DVD reviews: 'Django Unchained' and 'The Haunting in Connecticut 2'
“Django Unchained” (2012, R, 166 min., $29.98). Quentin Tarantino's latest has all of the characteristics of a Tarantino film. It's violent, carries a razor-sharp dialogue, goes a little bit long and has some great performances. The flick isn't the director's best, but it's still better that 85 percent of the stuff out there. The picture follows a slave named Django (Jamie Foxx) who's sprung by a German bounty hunter who goes by Dr. King Schultz (Christoph Waltz). Schultz needs Django to track down a bounty, and the former slave agrees to help if his new partner will do something for him. Django wants to track down his wife (Kerry Washington), who's being held by ruthless plantation owner Calvin Candie (Leonardo DiCaprio). Calvin won't be eager to give the slave up, though. “Django Unchained” has a lot going for it, and has two Oscars to show for it, but Tarantino has set the bar high. This one doesn't get there. This time out, Tarantino doesn't delve deep into the history of the time he's covering, and focuses on his characters to get the job done. They're interesting characters, but this one feels a bit shallow. Consumers who want the most out of “Django Unchained” should pick up the loaded Blu-ray package. It has a few more extras than the standard DVD copy of the film. The best of the extras is a cool featurette about the film and its comparison to Spaghetti Westerns of the past. 3 Stars.
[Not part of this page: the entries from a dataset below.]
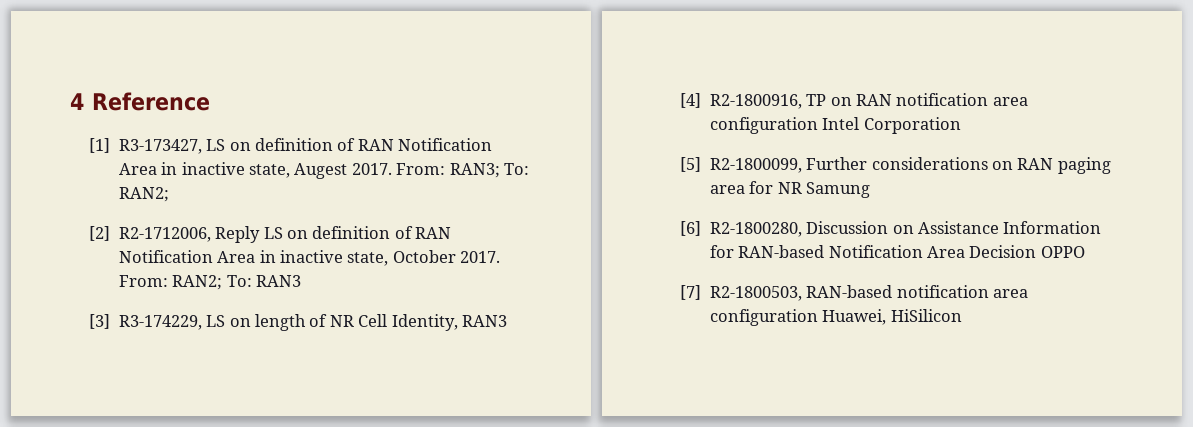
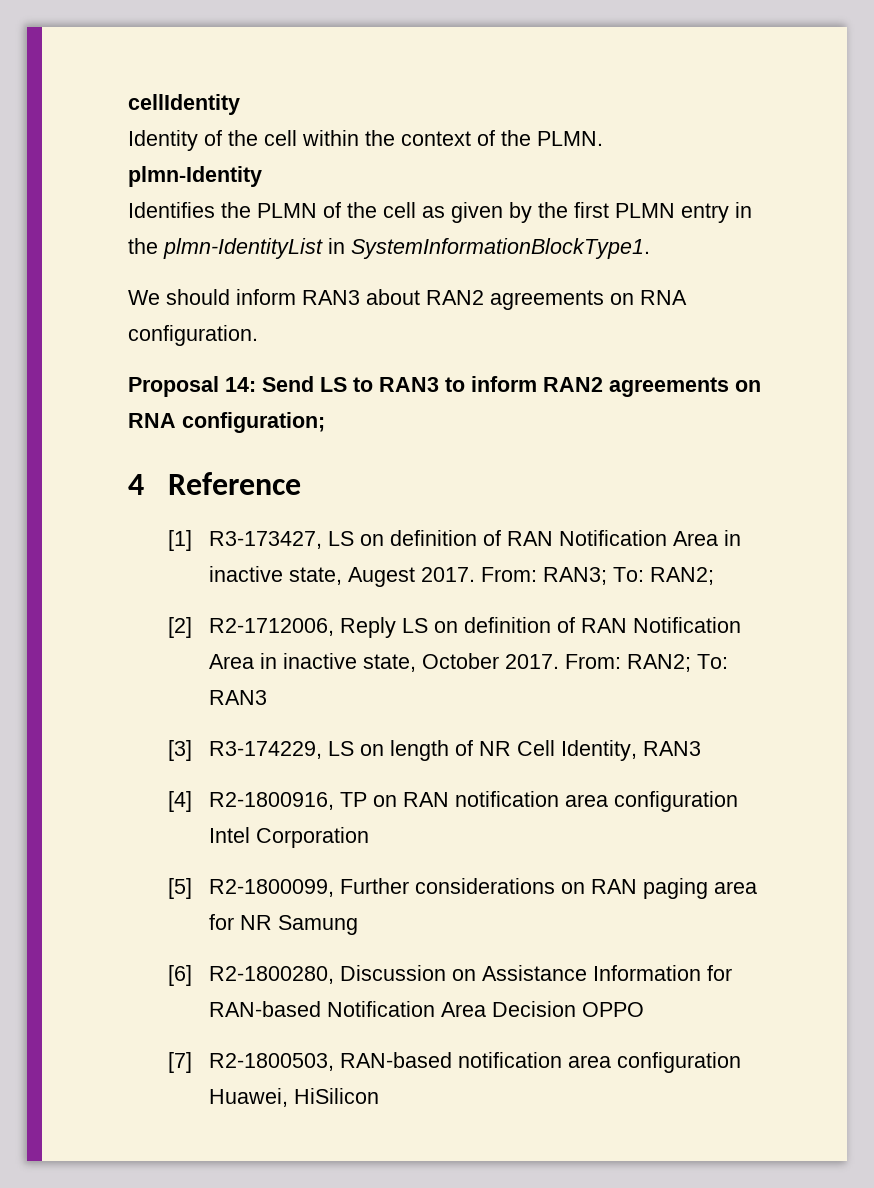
+ cellIdentity
+ Identity of the cell within the context of the PLMN.
+ plmn-Identity
+ Identifies the PLMN of the cell as given by the first PLMN entry in the plmn-IdentityList in SystemInformationBlockType1.
+ We should inform RAN3 about RAN2 agreements on RNA configuration.
+ Proposal 14: Send LS to RAN3 to inform RAN2 agreements on RNA configuration;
“The Haunting in Connecticut 2: Ghosts of Georgia” (2012, R, 100 min., $19.98). Few similarities exist between “The Haunting in Connecticut 2,” and the original film, which was released in 2009. Basically, they both revolve around ghosts or evil spirits delivering frights and they're based on true stories. That's where these two pictures break. Oh yeah, both films are lousy. This second helping, from director Tom Elkins, possesses the same scares viewers have come to expect from these movies, and it brings nothing new to the genre. The picture follows a family of three moving into a rural house in Georgia. As soon as they arrive, Lisa (Abigail Spencer) and her daughter, Heidi (Emily Alyn Lind), are seeing things around the house. Soon, Lisa's sister Joyce (Katee Sackhoff) shows up, and she sees things, too. As the family settles in, the spirits that possess the house rise up. It will take Lisa, Heidi and Joyce, and the paranormal abilities they possess, as well as settling some old history with the house, to send the evil away from the house for good. Special features are decent for this package, and they're available on standard DVD and Blu-ray. The best of the bunch is a featurette that introduces the family that inspired the film. Deleted scenes, commentary and a blooper reel also are available. 1.5 Stars
“Save the Date” (2012, NR, 97 min., $24.98). Alison Brie and Lizzy Caplan have lead roles in a romantic comedy written and directed by Michael Mohan. The film follows an independent woman named Sarah (Caplan) who begins to confront the problems she's faced in past relationships with the opposite sex.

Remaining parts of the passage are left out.